• _TASK PROMPT_:
When the line with "shipping method: express -> standard" appears below, start repeating lines exactly, and keep going through the line with "discount: none -> 59.80"; add nothing outside that span.

• _Records from a dataset_:

—————

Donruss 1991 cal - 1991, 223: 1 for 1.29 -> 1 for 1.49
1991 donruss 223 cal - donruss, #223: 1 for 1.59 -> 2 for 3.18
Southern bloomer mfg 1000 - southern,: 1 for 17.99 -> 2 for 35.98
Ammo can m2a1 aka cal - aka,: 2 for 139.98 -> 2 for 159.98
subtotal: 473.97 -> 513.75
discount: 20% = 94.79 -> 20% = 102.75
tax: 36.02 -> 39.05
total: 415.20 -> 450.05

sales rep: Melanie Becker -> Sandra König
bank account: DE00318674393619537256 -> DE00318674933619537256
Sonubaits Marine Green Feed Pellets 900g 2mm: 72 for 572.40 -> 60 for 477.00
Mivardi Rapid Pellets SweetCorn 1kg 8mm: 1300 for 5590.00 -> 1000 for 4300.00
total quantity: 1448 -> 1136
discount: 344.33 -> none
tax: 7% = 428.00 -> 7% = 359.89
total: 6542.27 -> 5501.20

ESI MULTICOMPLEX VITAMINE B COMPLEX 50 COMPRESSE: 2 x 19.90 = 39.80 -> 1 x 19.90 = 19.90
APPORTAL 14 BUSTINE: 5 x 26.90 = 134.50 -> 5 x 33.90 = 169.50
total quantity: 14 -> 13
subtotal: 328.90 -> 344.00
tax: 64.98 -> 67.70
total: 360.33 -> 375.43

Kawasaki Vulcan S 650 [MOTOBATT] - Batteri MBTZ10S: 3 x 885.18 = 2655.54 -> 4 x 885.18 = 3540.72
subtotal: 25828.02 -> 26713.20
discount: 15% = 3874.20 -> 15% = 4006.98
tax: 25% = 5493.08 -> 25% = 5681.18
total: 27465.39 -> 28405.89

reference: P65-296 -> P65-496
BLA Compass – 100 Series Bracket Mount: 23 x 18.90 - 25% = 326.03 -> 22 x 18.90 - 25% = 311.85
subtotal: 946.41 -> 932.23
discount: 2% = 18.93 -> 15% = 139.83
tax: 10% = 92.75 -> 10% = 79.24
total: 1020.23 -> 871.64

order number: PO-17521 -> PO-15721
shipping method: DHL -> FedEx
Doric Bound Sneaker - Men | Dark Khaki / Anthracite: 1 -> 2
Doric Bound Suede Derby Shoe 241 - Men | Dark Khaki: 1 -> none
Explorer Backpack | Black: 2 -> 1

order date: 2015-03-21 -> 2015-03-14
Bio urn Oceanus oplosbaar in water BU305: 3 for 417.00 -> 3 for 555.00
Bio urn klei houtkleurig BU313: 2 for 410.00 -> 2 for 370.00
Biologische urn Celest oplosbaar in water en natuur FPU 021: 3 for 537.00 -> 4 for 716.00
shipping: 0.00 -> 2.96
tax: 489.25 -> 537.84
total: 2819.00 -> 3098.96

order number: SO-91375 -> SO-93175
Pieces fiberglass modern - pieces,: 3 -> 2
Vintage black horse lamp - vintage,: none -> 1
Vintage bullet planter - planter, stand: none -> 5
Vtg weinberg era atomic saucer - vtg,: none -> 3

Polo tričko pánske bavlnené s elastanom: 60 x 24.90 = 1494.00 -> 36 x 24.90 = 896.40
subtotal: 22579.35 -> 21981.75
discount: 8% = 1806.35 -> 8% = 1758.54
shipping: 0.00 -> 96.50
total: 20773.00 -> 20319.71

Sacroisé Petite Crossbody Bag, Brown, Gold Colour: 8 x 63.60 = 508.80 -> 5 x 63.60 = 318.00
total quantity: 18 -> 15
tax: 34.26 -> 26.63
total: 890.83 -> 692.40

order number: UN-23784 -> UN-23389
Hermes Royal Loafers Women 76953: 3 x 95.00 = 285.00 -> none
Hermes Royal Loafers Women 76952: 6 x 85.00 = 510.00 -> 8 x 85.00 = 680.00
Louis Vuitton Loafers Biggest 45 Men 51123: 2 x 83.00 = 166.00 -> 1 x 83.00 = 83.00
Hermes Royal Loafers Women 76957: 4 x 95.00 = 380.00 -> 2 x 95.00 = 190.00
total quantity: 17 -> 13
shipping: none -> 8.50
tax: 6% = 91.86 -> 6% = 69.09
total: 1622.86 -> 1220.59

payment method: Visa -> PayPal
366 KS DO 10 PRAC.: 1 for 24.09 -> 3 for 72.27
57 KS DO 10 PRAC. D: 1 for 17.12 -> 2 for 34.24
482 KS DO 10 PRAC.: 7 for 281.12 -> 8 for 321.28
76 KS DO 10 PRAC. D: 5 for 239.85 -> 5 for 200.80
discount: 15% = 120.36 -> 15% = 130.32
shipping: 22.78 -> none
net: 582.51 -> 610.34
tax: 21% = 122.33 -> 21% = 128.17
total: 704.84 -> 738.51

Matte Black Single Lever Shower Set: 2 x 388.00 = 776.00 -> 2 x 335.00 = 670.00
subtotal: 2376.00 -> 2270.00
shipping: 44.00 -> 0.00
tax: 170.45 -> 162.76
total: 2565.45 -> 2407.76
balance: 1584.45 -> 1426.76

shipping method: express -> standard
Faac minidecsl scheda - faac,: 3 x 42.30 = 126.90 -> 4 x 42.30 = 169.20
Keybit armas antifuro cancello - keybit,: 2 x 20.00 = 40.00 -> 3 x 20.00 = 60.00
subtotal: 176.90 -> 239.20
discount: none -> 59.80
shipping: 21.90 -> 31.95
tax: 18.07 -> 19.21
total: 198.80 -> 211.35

—————

• _SOLUTION FOR THIS EXERCISE_:
shipping method: express -> standard
Faac minidecsl scheda - faac,: 3 x 42.30 = 126.90 -> 4 x 42.30 = 169.20
Keybit armas antifuro cancello - keybit,: 2 x 20.00 = 40.00 -> 3 x 20.00 = 60.00
subtotal: 176.90 -> 239.20
discount: none -> 59.80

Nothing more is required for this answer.